This designation comes after the FDA Office of Orphan Products Development reviewed recent Phase IIa clinical trial results, which showed both biological efficacy and safety in patients with the disease.
The US Orphan Drug Act promotes the creation of treatments for rare diseases, which are identified as conditions impacting fewer than 200,000 individuals nationwide.
The orphan designation offers multiple advantages, such as a seven-year period of market exclusivity following regulatory approval, exemption from FDA user fees for possible New Drug Application (NDA) submissions, eligibility to receive government grants for clinical trials, and access to specific tax credits.

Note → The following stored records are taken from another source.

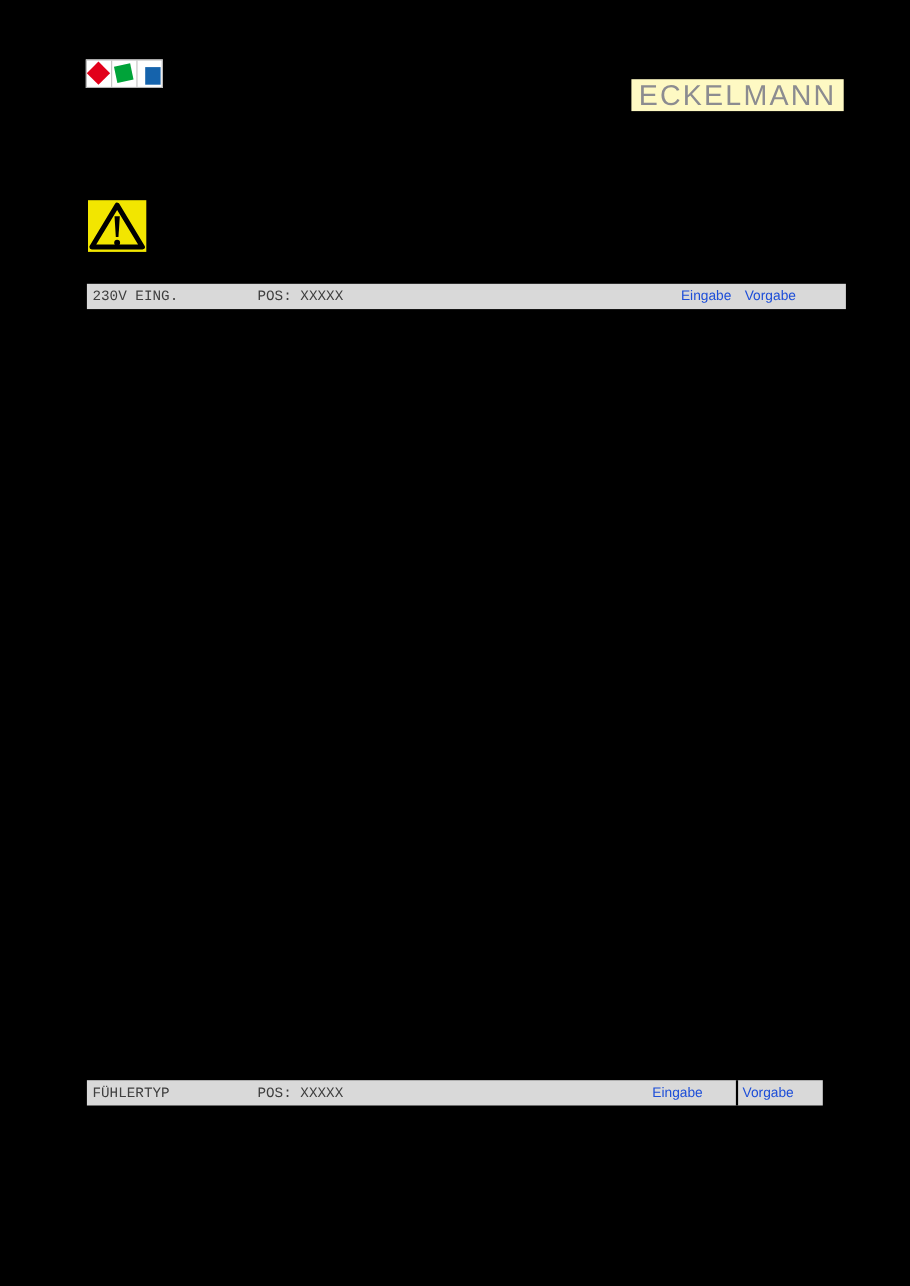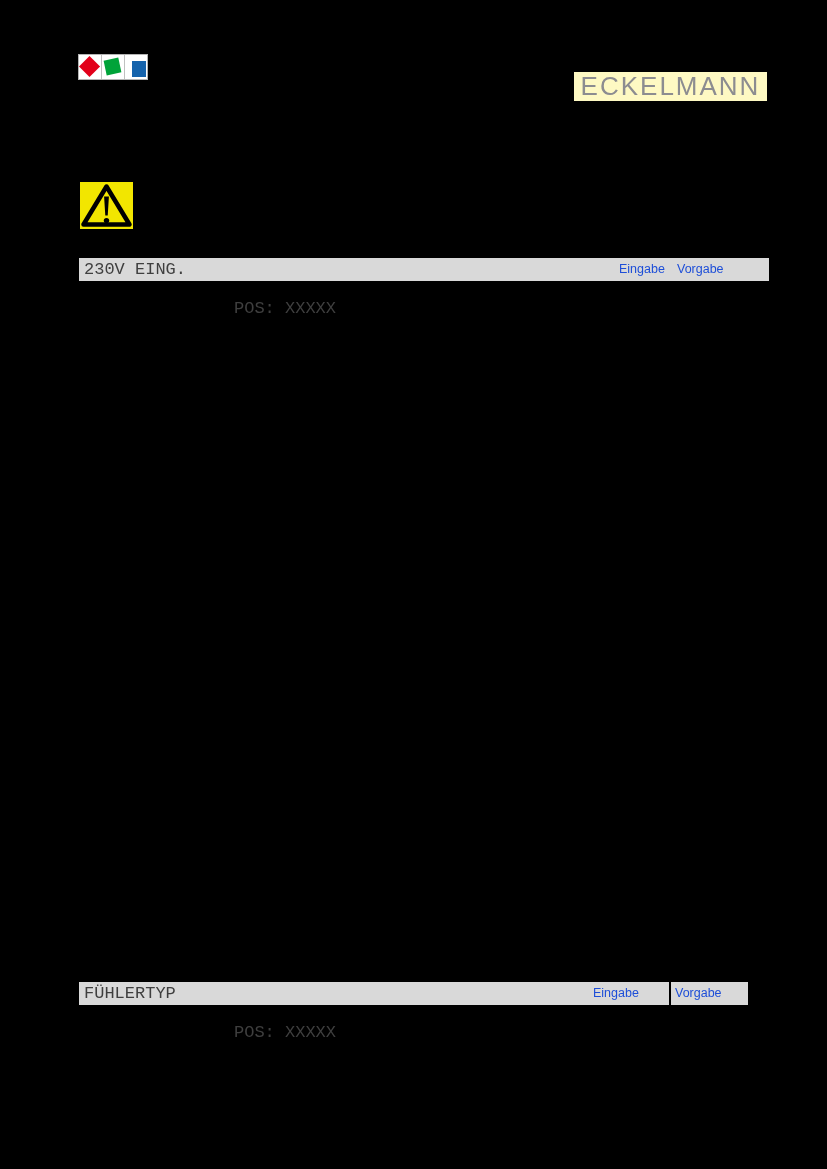--- a/index.html
+++ b/index.html
@@ -84,30 +84,30 @@
   .screen-1 { top: 258px; width: 690px; }
   .screen-2 { top: 982px; width: 669px; }
   .screen span {
     position: absolute;
     top: 0;
     line-height: 23px;
     white-space: pre;
   }
   .mono {
     font-family: "Liberation Mono", "DejaVu Sans Mono", monospace;
-    font-size: 17px;
+    font-size: 13px;
     color: #3f3f3f;
   }
   .sans {
     font-family: "Liberation Sans", sans-serif;
     font-size: 12.5px;
     color: #1d4ed8;
   }
   .t-title { left: 5px; }
-  .t-pos   { left: 155px; margin-top: 39px; }
+  .t-pos   { left: 155px; }
   .s1-eingabe { left: 540px; }
   .s1-vorgabe { left: 598px; }
   .s2-eingabe { left: 514px; }
   .s2-vorgabe { left: 596px; }
   .cell-divider {
     position: absolute;
     left: 590px;
     top: 0;
     width: 2px;
     height: 23px;

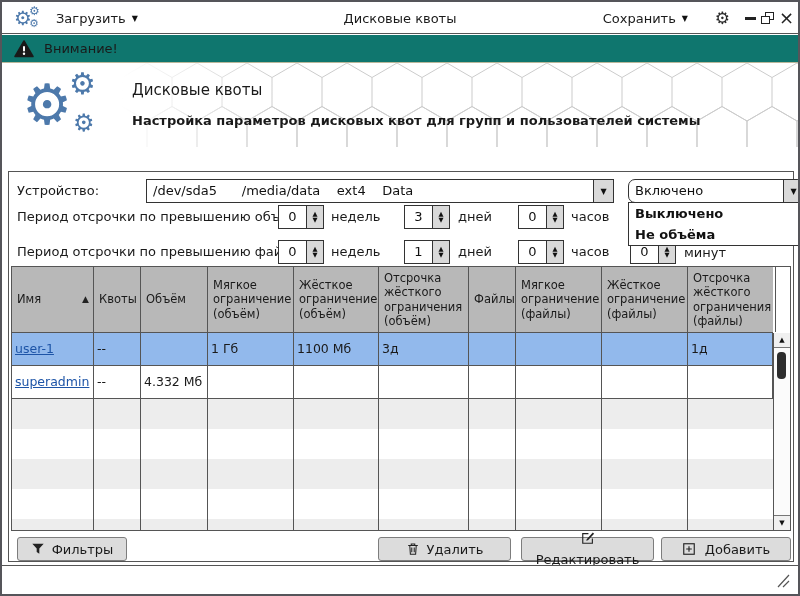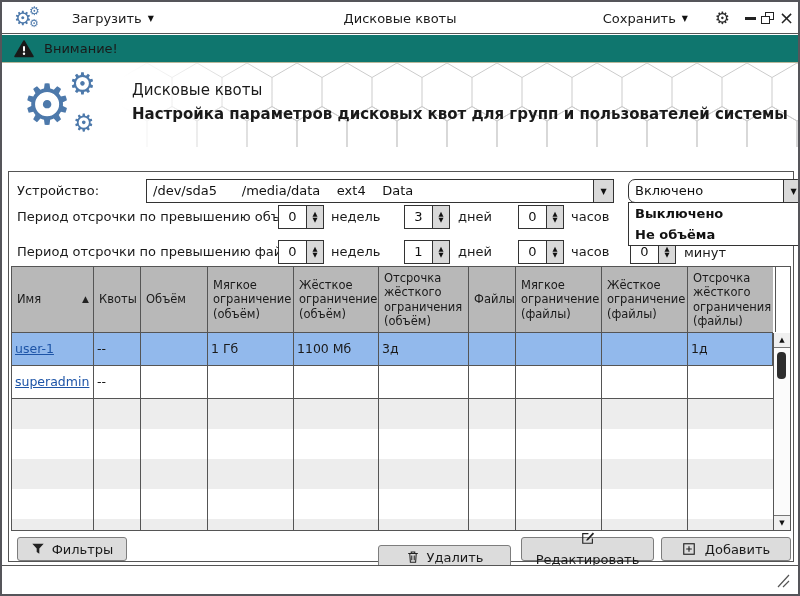--- a/index.html
+++ b/index.html
@@ -7,21 +7,21 @@
   .window { position:absolute; left:0; top:0; width:800px; height:596px; border:2px solid #55555a; background:#fff; overflow:hidden; }
 
   
   .titlebar { position:absolute; left:0; top:0; width:796px; height:32px; background:#fff; border-bottom:1px solid #555; }
   .appicon { position:absolute; left:12px; top:3px; width:30px; height:27px; }
   .appicon .g { position:absolute; color:#4d79ab; line-height:1; }
   .appicon .g1 { font-size:20px; left:0; top:3px; }
   .appicon .g2 { font-size:12px; left:15px; top:0; }
   .appicon .g3 { font-size:11px; left:15px; top:13px; }
   .tb-menu { position:absolute; top:0; height:32px; display:flex; align-items:center; gap:6px; font-size:13px; color:#1a1a1a; cursor:default; }
-  .tb-load { left:70px;justify-content:center; }
+  .tb-load { left:54px;justify-content:center; }
   .tb-save { right:110px; }
   .caret { font-size:8px; color:#111; }
   .tb-title { position:absolute; left:0; right:0; top:0; height:32px; display:flex; align-items:center; justify-content:center; font-size:13px; color:#1a1a1a; pointer-events:none; }
   .tb-gear { position:absolute; right:68px; top:0; height:32px; display:flex; align-items:center; font-size:17px; color:#2b2b2b; }
   .winctl { position:absolute; top:0; height:32px; display:flex; align-items:center; }
   .ctl-min { right:42px; }
   .ctl-min .bar { display:block; width:11px; height:0; border-bottom:3px solid #222; }
   .ctl-max { right:24px; }
   .restore { position:relative; width:13px; height:12px; }
   .restore .back { position:absolute; right:0; top:0; width:9px; height:8px; border:1.5px solid #222; }
@@ -36,21 +36,21 @@
   
   .pagehead { position:absolute; left:0; top:61px; width:796px; height:84px; background:#fff; overflow:hidden; }
   .hexes { position:absolute; left:120px; top:0; width:676px; height:84px; }
   .hexfade { position:absolute; left:120px; top:0; width:160px; height:84px; background:linear-gradient(90deg,#fff 0%,rgba(255,255,255,0) 100%); }
   .bigicon { position:absolute; left:20px; top:8px; width:92px; height:70px; }
   .bigicon .g { position:absolute; color:#4d79ab; line-height:1; }
   .bigicon .g1 { font-size:56px; left:0; top:6px; }
   .bigicon .g2 { font-size:30px; left:47px; top:-2px; }
   .bigicon .g3 { font-size:24px; left:51px; top:40px; }
   .head-title { position:absolute; left:130px; top:18px; font-size:15px; color:#1a1a1a; }
-  .head-sub { position:absolute; left:130px; top:42px; font-size:15px; font-weight:bold; color:#1a1a1a; }
+  .head-sub { position:absolute; left:130px; top:50px; font-size:13px; font-weight:bold; color:#1a1a1a; }
 
   
   .tabbar { position:absolute; left:24px; top:145px; height:25px; display:flex; align-items:flex-end; z-index:4; }
   .tab { height:23px; background:#d9d9d9; border:1px solid #555; border-bottom:none; padding:0 10px; margin-right:2px; font-size:13px; color:#1a1a1a; display:flex; align-items:center; cursor:default; }
   .tab.active { height:25px; background:#fff; z-index:5; }
 
   
   .panel { position:absolute; left:6px; top:169px; width:786px; height:391px; border:1px solid #555; background:#fff; }
   .lbl { position:absolute; font-size:13px; color:#1a1a1a; line-height:24px; white-space:nowrap; }
 
@@ -269,20 +269,21 @@
         <div>3д</div>
         <div></div>
         <div></div>
         <div></div>
         <div>1д</div>
       </div>
 
       <div class="trow drow">
         <div><span class="cell-link">superadmin</span></div>
         <div>--</div>
+        <div>4.332 Мб</div>
         <div></div>
         <div></div>
         <div></div>
         <div></div>
         <div></div>
         <div></div>
         <div></div>
       </div>
 
       <div class="stripes"></div>
@@ -306,21 +307,21 @@
           </div>
       </div>
     </div>
 
     <div class="abtn" style="left:8px; width:110px;">
       <svg width="14" height="14" viewBox="0 0 16 16">
         <path d="M1.5 2 h13 l-5 5.5 v6 l-3 -2.2 v-3.8 Z" fill="#222"></path>
       </svg>
       <span>Фильтры</span>
     </div>
-    <div class="abtn" style="left:369px; width:133px;margin-top:8px;">
+    <div class="abtn" style="left:369px; width:133px;">
       <svg width="14" height="14" viewBox="0 0 16 16">
         <path d="M2.5 4 h11 M6 4 V2.2 h4 V4 M4.3 4 l.7 10 h6 l.7 -10 M6.6 6.3 v5.5 M9.4 6.3 v5.5" fill="none" stroke="#222" stroke-width="1.2"></path>
       </svg>
       <span>Удалить</span>
     </div>
     <div class="abtn" style="left:512px; width:133px;flex-direction:column;">
       <svg width="14" height="14" viewBox="0 0 16 16">
         <path d="M13 8.5 V14 H2 V3 h6.5" fill="none" stroke="#222" stroke-width="1.3"></path>
         <path d="M6.5 9.5 L13.5 1.8 L15 3.2 L8 10.5 L6 11 Z" fill="#222"></path>
       </svg>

Soligenix president and CEO Christopher Schaber said: “Behçet’s Disease is an area of unmet medical need, with up to 18,000 people in the US, 50,000 in Europe, 350,000 people in Turkey and as many as one million people worldwide affected by this incurable disease.
“Given the clinically meaningful improvements seen in a Phase II proof‑of‑concept study in patients with oral aphthous ulcers due to Behçet’s Disease, we are hopeful dusquetide will have a role to play in helping underserved patients suffering from this difficult to treat and chronic auto‑immune disease.
“The FDA’s decision to grant orphan drug designation to the SGX945 programme signifies an important step for Soligenix as we continue to advance the programme and adds significantly to the existing intellectual property estate surrounding this novel technology.”
Dusquetide helps to adjust the body’s response to injury and infection, fostering anti-inflammatory, anti-infective and tissue-healing processes.
In clinical trials involving humans, dusquetide demonstrated safety during a Phase I trial conducted with 84 volunteers. It also showed efficacy in Phase II and III studies that included over 350 participants suffering from oral mucositis while receiving chemoradiation for head and neck cancer.